Nothing but the line containing "subtotal: 2087.20 -> 2107.15" and the lines after it in the entries below should appear, each repeated exactly.
*** Exercise material Section Begins ***
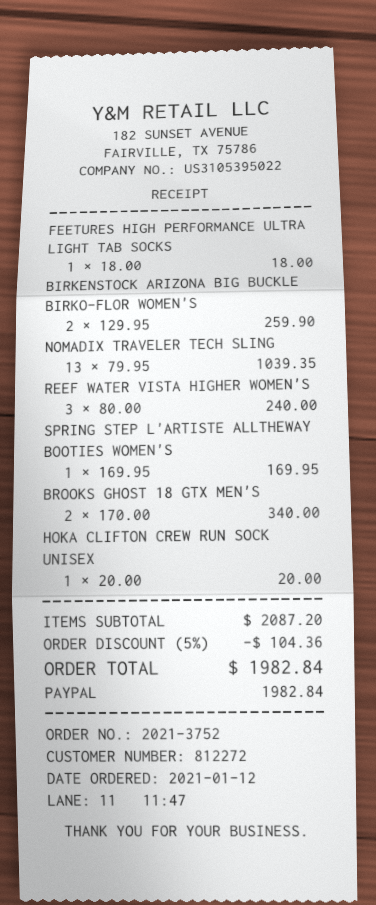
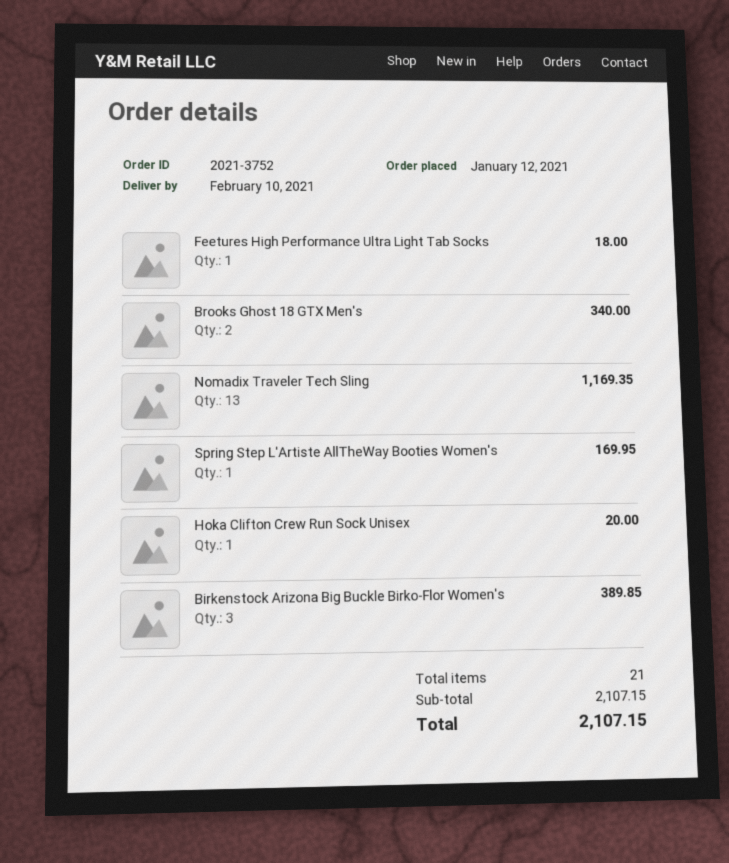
BIRKENSTOCK ARIZONA BIG BUCKLE BIRKO-FLOR WOMEN'S: 2 for 259.90 -> 3 for 389.85
NOMADIX TRAVELER TECH SLING: 13 for 1039.35 -> 13 for 1169.35
REEF WATER VISTA HIGHER WOMEN'S: 3 for 240.00 -> none
subtotal: 2087.20 -> 2107.15
discount: 5% = 104.36 -> none
total: 1982.84 -> 2107.15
*** Exercise material Section Ends ***
_Answer_
subtotal: 2087.20 -> 2107.15
discount: 5% = 104.36 -> none
total: 1982.84 -> 2107.15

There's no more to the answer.